20. Roberto the Insect Architect by Nina Laden (Club Nova — ages 5 through 7)
From the author of When Pigasso Met Mootisse comes this hilarious tale of Roberto, a termite with architectural aspirations. When he leaves his comfortable wood-eating surroundings for life in the bug, bad city, Roberto lives in the shadows of his heroes before he finally makes it. Hank Floyd Mite? Yes, really.
21. Usborne Peek Inside Space by Anna Milbourne & Simona Dimitri (Club Sprout — ages 3 through 5)

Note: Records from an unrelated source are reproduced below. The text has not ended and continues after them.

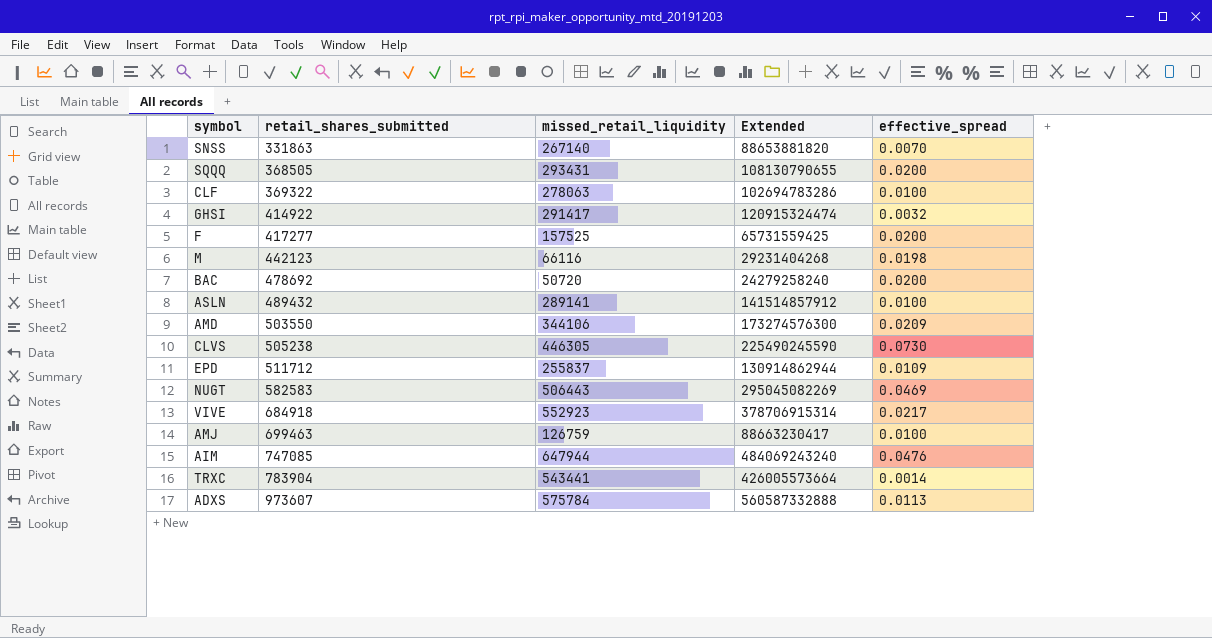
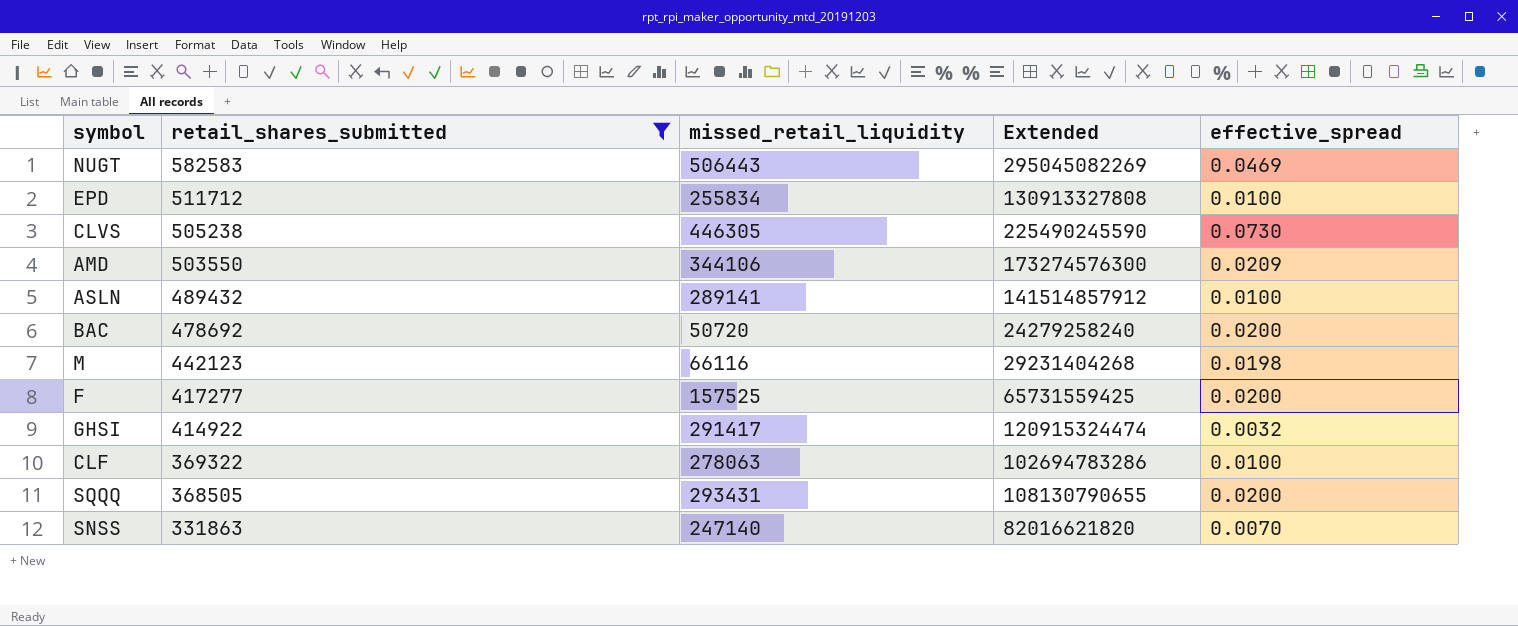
filter: none -> retail_shares_submitted <= 582583
row order: retail_shares_submitted ascending -> retail_shares_submitted descending
EPD | missed_retail_liquidity: 255837 -> 255834
EPD | Extended: 130914862944 -> 130913327808
EPD | effective_spread: 0.0109 -> 0.0100
SNSS | missed_retail_liquidity: 267140 -> 247140
SNSS | Extended: 88653881820 -> 82016621820

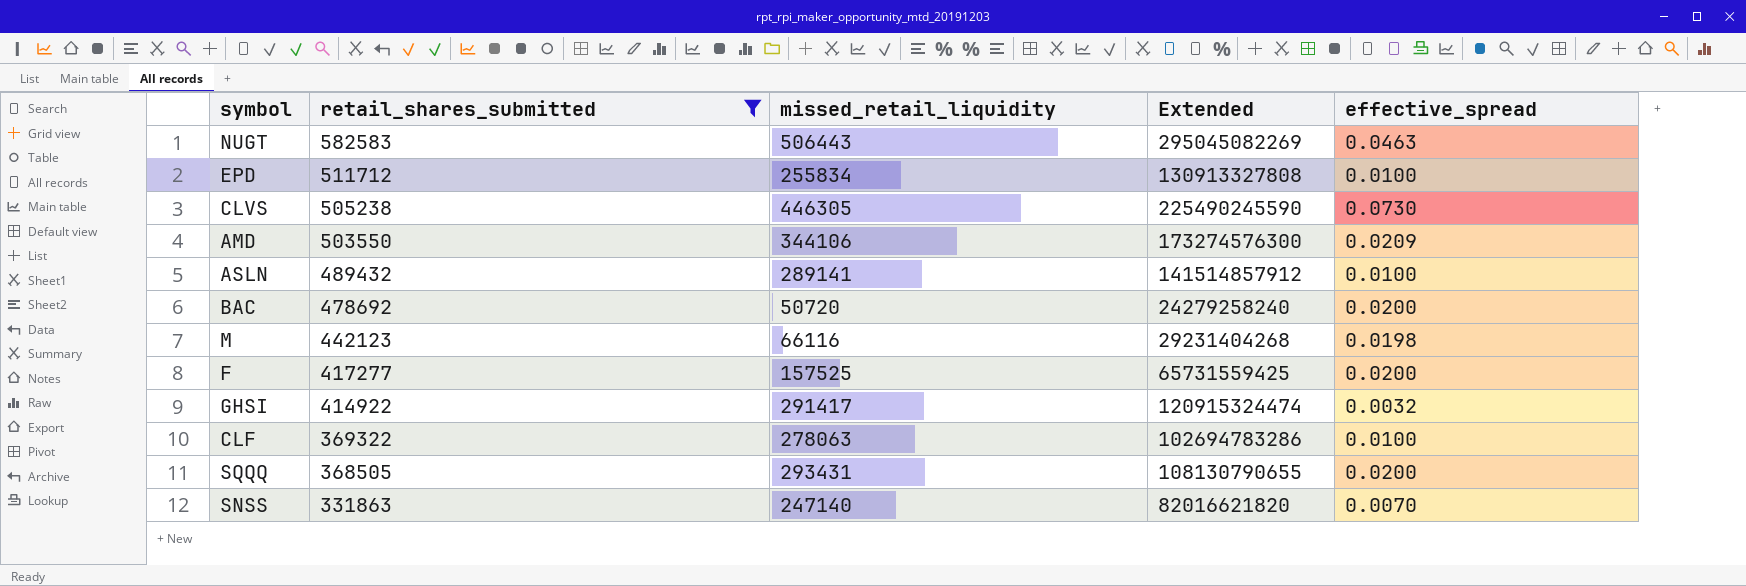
NUGT | effective_spread: 0.0469 -> 0.0463

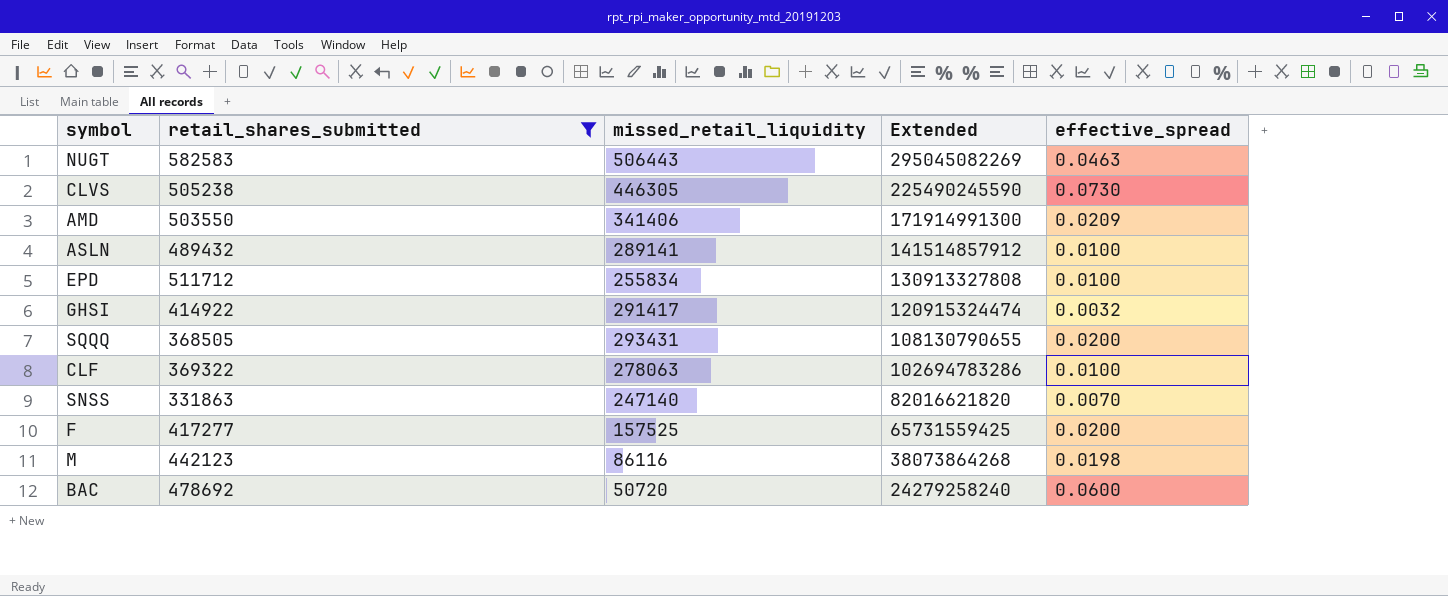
row order: retail_shares_submitted descending -> Extended descending
AMD | missed_retail_liquidity: 344106 -> 341406
AMD | Extended: 173274576300 -> 171914991300
M | missed_retail_liquidity: 66116 -> 86116
M | Extended: 29231404268 -> 38073864268
BAC | effective_spread: 0.0200 -> 0.0600

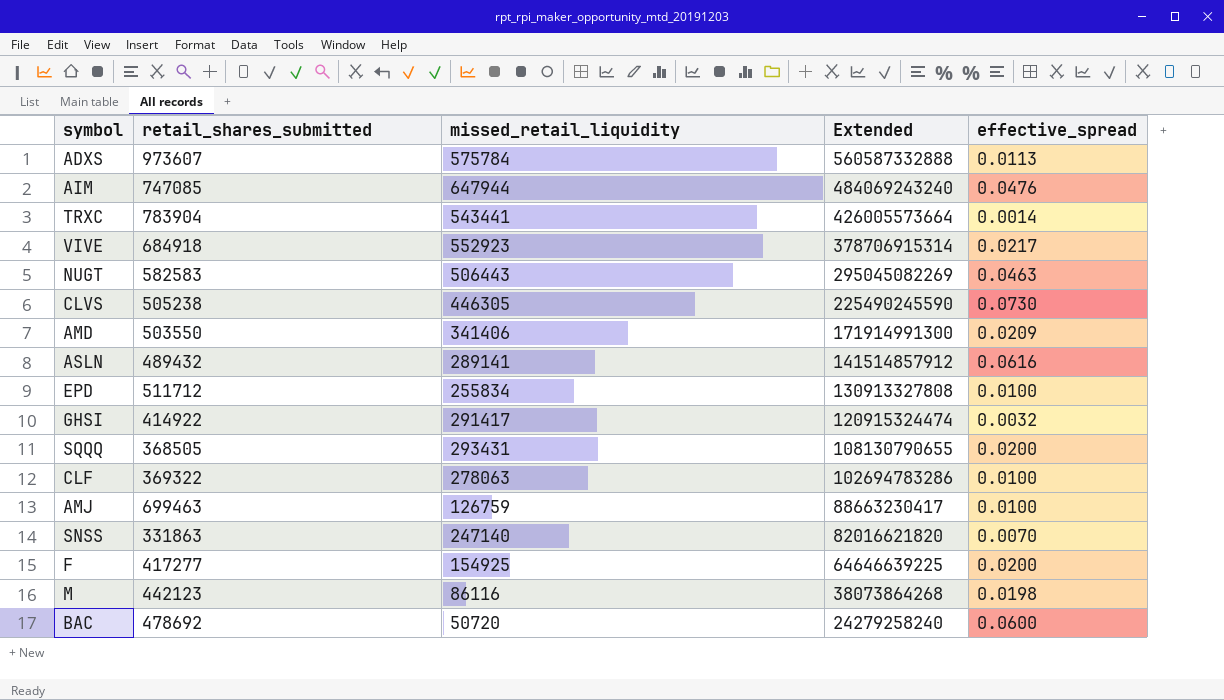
filter: retail_shares_submitted <= 582583 -> none
ASLN | effective_spread: 0.0100 -> 0.0616
F | missed_retail_liquidity: 157525 -> 154925
F | Extended: 65731559425 -> 64646639225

“If you peek into the night sky, past the clouds and way up high, what can you see?” So begins this lovely interactive book about outer space from Usborne. We love the interplay of creative form and educational science; lift the flaps to uncover new tidbits about our solar system, being an astronaut, and the international space station. Bonus points for the closing remarks on the question of possible extraterrestrial life.
22. Stories to Solve by George Shannon & Peter Sis (Club Sage — ages 7 and up)
You’ll remember riddles like these from your own childhood – like the man who must ferry three items across a river but with a boat that can only take two. Your whiz kid will enjoy solving these timeless problems collected from world folklore, but they’ll also make for engaging family discussion. We love that each brain teaser also features a description of its origin in the source notes. We think you’ll agree that Stories To Solve is a stimulating, educational gem.
23. If You’re a Robot and you Know it by David A. Carter (Club Sprout — ages 3 through 5)
If you’ve always hated “If You’re Happy & You Know It,” you might not agree with this choice, but with that disclaimer, know that the pull tabs that animate the robots in this interactive charmer will make it a sure-fire hit with your little one. Robot brings pop-up books into the 21st Century.
24. Superhero Dad by Timothy Knapman & Joe Berger (Club Sprout — ages 3 through 5)
This “action-packed” tale of snoring, slightly burned breakfasts, and super long laughs is a sweet love letter from a son to his father. Delightful illustrations, lovely rhymes, and a cute underlying message about the heroism of being present in the everyday make this a great tale to read again and again.
25. Grandma in Blue with Red Hat by Scott Menchin & Harry Bliss (Club Nova — ages 5 through 7)
Underpants in a museum? This book teaches there’s no right or wrong when it comes to art, and that you’re never too young to appreciate it – in all its forms. Menchin explores this through a touching relationship between a boy and his grandmother. A superb introduction to enjoying art, with humor and wit to boot.